The simplest implementation of this is slope angle shading - fixed and gradient are now condensed into a single checkbox with a selection dropdown.  Some people might consider this a step backwards, since it potentially requires two clicks rather than one.  However a consistent issue I've seen with new users is turning on both fixed and gradient shading at once, rendering the underlying map unreadable.  The rationale for collapsing them is partially to save users from that mistake and partially to save space in the ever-growing layer list.

Configurability also allowed me to move the sunlight analysis out of the "add new layer" menu and into the standard layer list.  Check the Sun Exposure layer box and you get two dropdowns - a time of year and a time of day. 

These mimic the Add New Layer -> Add Sunlight Analysis dialog, but make it far easier to walk the time-of-day selector up or down to see how sunlight and shading vary throughout the day.  This has been covered previously, but just for grins here's another example, showing the current sun exposure on Mt Whitney at 8AM:

Daily satellite imagery has been another hard-to-access feature.  I've had a "latest MODIS" layer for some time, but if the most recent exposure happened to be cloudy, dialing back the clock using the archived MODIS feature was a pain - not just having to add a custom layer, but also needing to iterate through the cycle multiple times just to find a clear day.

The "latest MODIS" layer has now been replaced with a daily satellite group that has three different layers - daytime, daytime w/ shaded relief, and nighttime.  After you choose the layer, you can quickly change either the observing satellite or the date of the capture:

Prior-year options provide two dates spaced several days apart, in order to increase the chances of finding a clear day.  The VIIRS satellite has also been added to the satellite list alongside MODIS's Aqua and Terra.

One difficulty I've had with MODIS satellite imagery is figuring out exactly what I'm looking at.  To facilitate that, the "Day (Relief)" layer automatically blends in the enhanced (aka multiply-blend) relief shading:

View of the Yosemite-area high country from a recent clear day.  The relief shading makes it easier to identify terrain features.

Although probably of little practicality, there is also a nightly capture from VIIRS:

Laugh now, but when the apocalypse hits, this will be a critical datapoint for charting the downfall of civilization.

With those layers out of the way, it's time for the big news of the day: weather mapping.  If you're like me - and I readily accept that the average American is definitely not - you've probably spent a fair bit of time with the NWS's point forecast tool.  Want to know how cold it will be overnight?

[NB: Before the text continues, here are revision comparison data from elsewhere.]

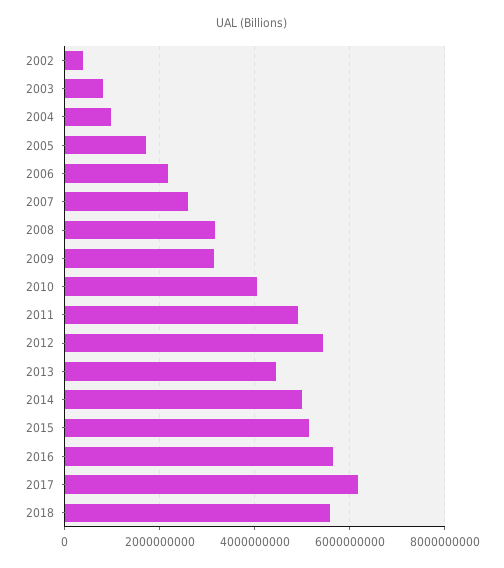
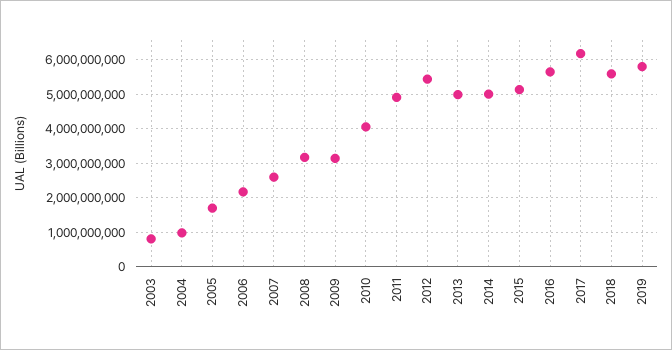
2002: 400000000 -> none
2013: 4400000000 -> 5000000000
2019: none -> 5800000000

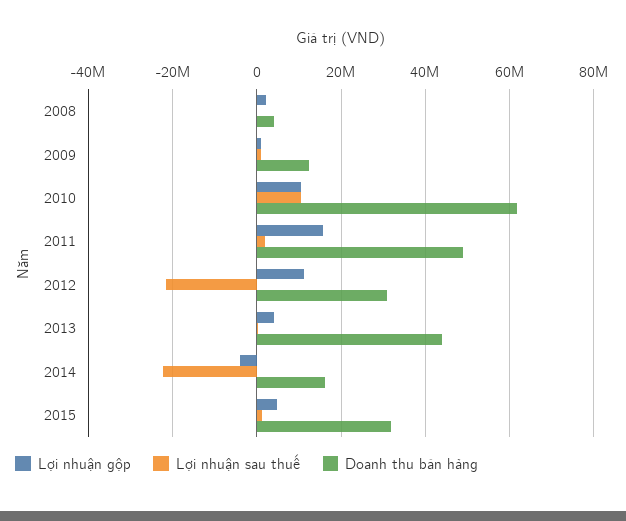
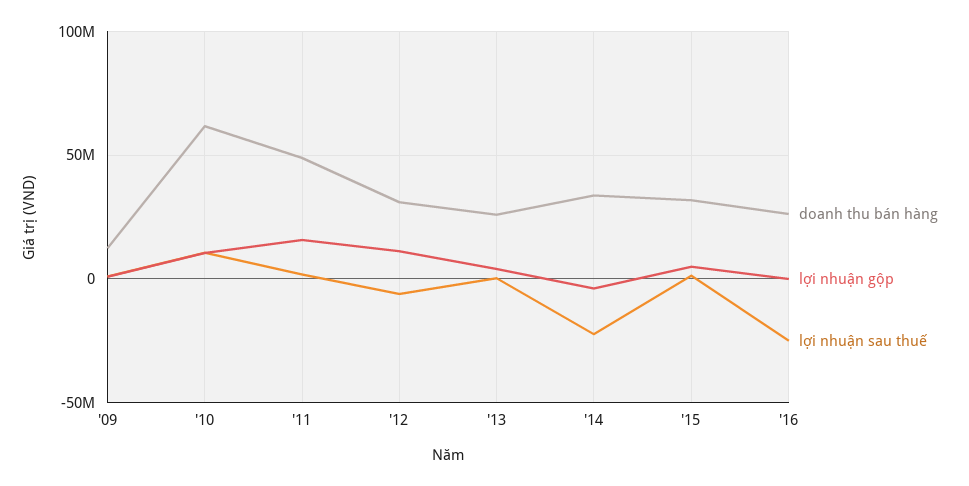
Lợi nhuận gộp, 2008: 2000000 -> none
Lợi nhuận sau thuế, 2008: 0 -> none
Doanh thu bán hàng, 2008: 4000000 -> none
Lợi nhuận sau thuế, 2012: -22000000 -> -5000000
Doanh thu bán hàng, 2013: 44000000 -> 25000000
Doanh thu bán hàng, 2014: 16000000 -> 35000000
Doanh thu bán hàng, '16: none -> 25000000
Lợi nhuận gộp, '16: none -> 0
Lợi nhuận sau thuế, '16: none -> -25000000

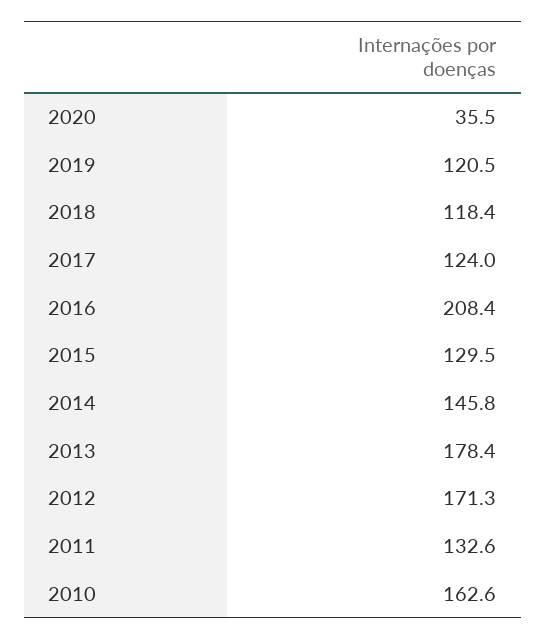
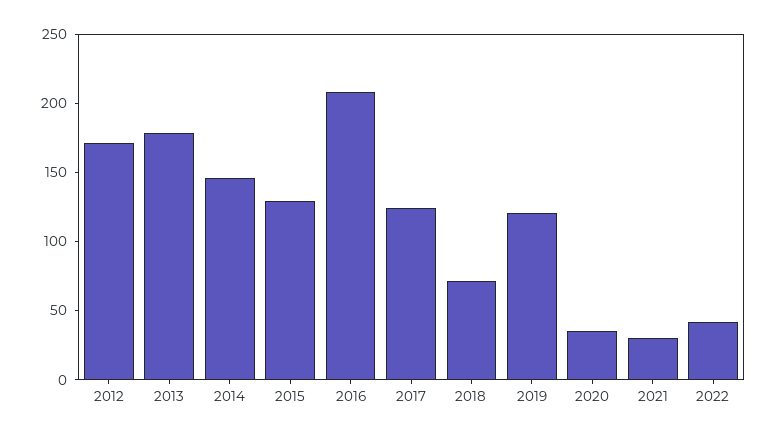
2018: 118.4 -> 70
2011: 132.6 -> none
2010: 162.6 -> none
2021: none -> 30
2022: none -> 40

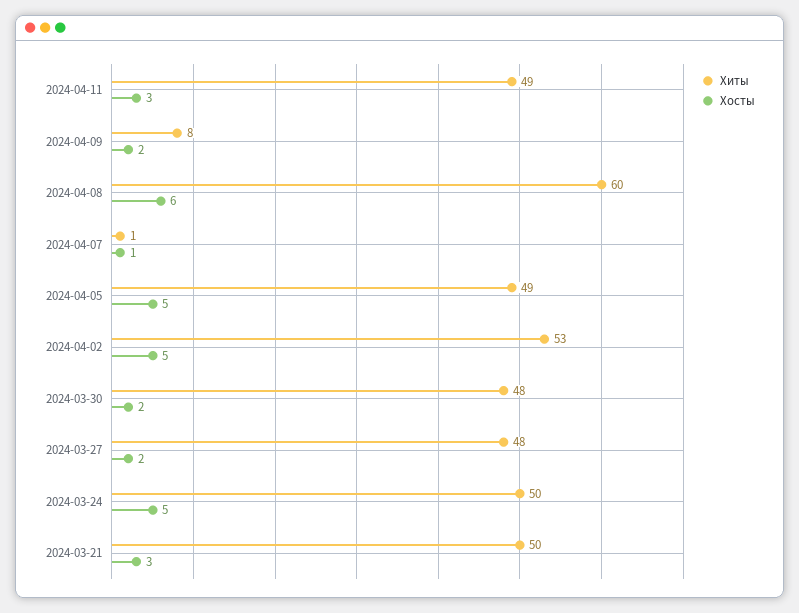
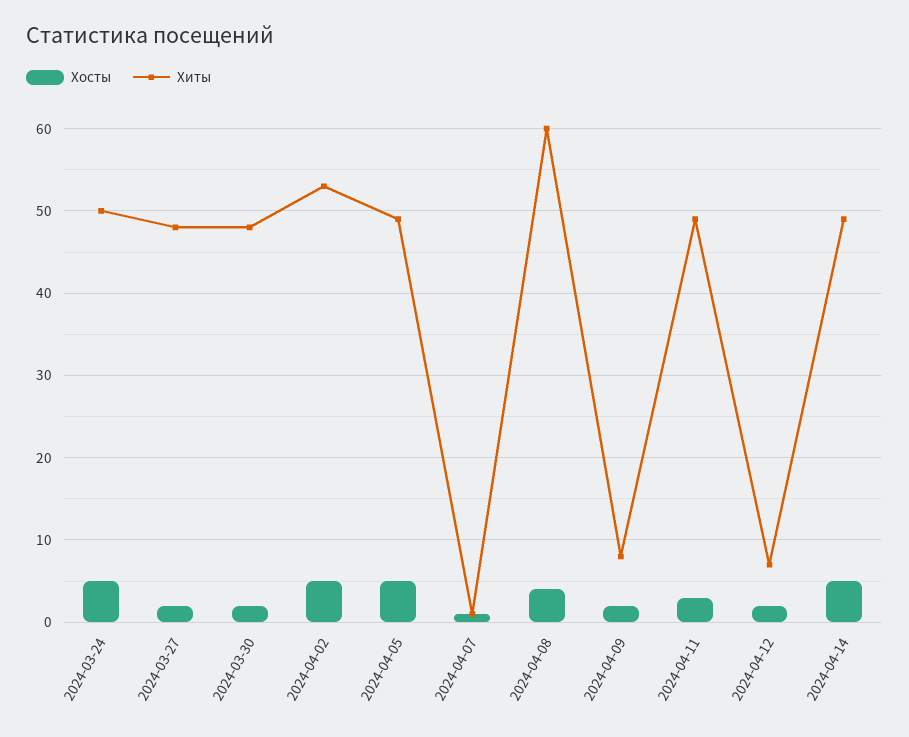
Хосты, 2024-04-08: 6 -> 4
Хиты, 2024-03-21: 50 -> none
Хосты, 2024-03-21: 3 -> none
Хосты, 2024-04-12: none -> 2
Хиты, 2024-04-12: none -> 7
Хосты, 2024-04-14: none -> 5
Хиты, 2024-04-14: none -> 49

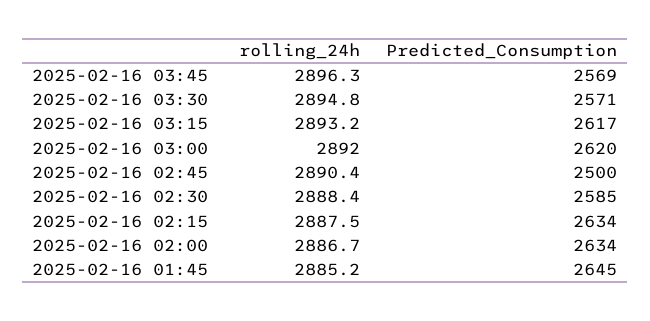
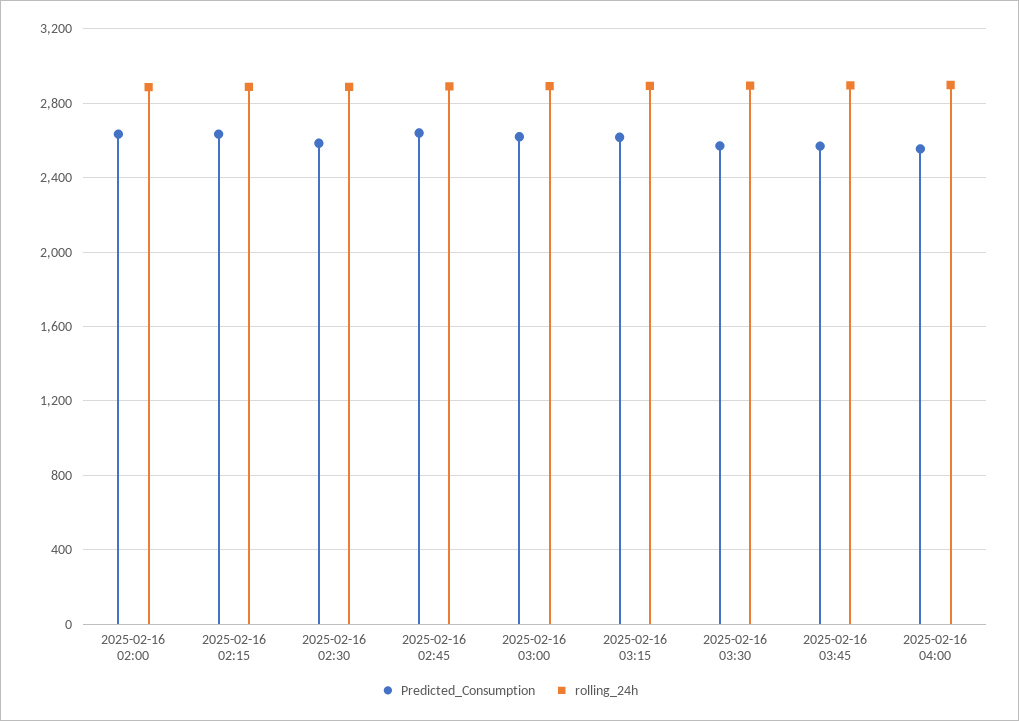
Predicted_Consumption, 2025-02-16 02:45: 2500 -> 2650
rolling_24h, 2025-02-16 01:45: 2885.2 -> none
Predicted_Consumption, 2025-02-16 01:45: 2645 -> none
Predicted_Consumption, 2025-02-16 04:00: none -> 2550
rolling_24h, 2025-02-16 04:00: none -> 2900

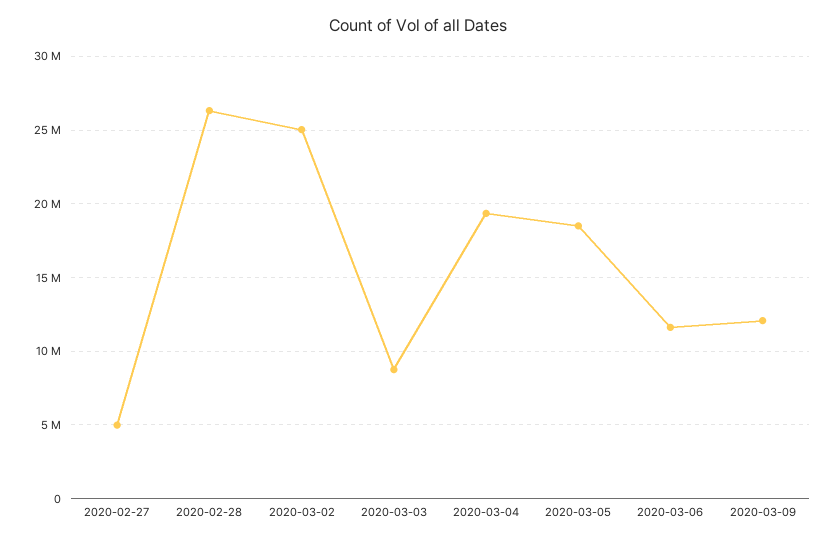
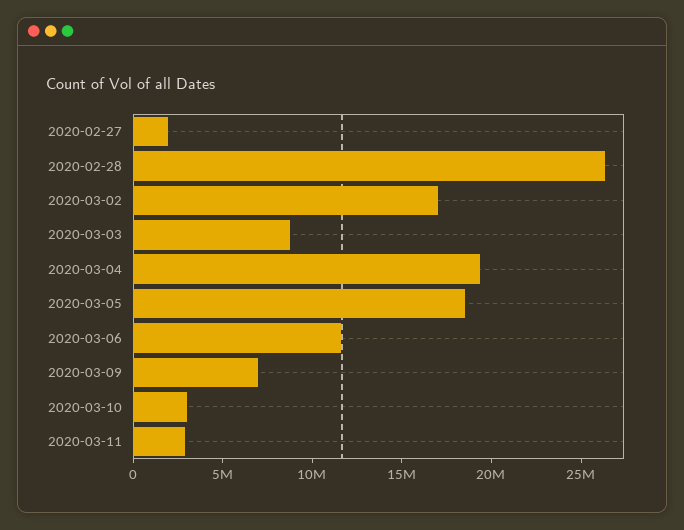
2020-02-27: 5000000 -> 2000000
2020-03-02: 25000000 -> 17000000
2020-03-09: 12000000 -> 7000000
2020-03-10: none -> 3000000
2020-03-11: none -> 3000000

One grid will be 1000' below where you want to camp, while the neighboring one is 2000' above.  Wondering how to dodge an incoming storm while still getting after it?  I'll often look up forecasts for at least a dozen places to get a sense of where the storm is tracking or how strong the rain shadow effect will be.

The best products are the ones you build to solve your own problems, and while they have yet to see much real-world validation, so far I'm pretty happy with the three new weather layers.

The temperature layer interpolates from the NWS forecast grid using CalTopo's elevation data and the 3.5 degree per thousand foot rule of thumb.  It's certainly not perfect: I have to guess at the elevation the NWS is using for each forecast grid square, there are cases where the 3.5 degree rule doesn't apply, such cold air settling in mountain valleys, and mountain weather forecasting is difficult and imprecise to begin with.  However, it still provides a useful visual of the daily highs and lows.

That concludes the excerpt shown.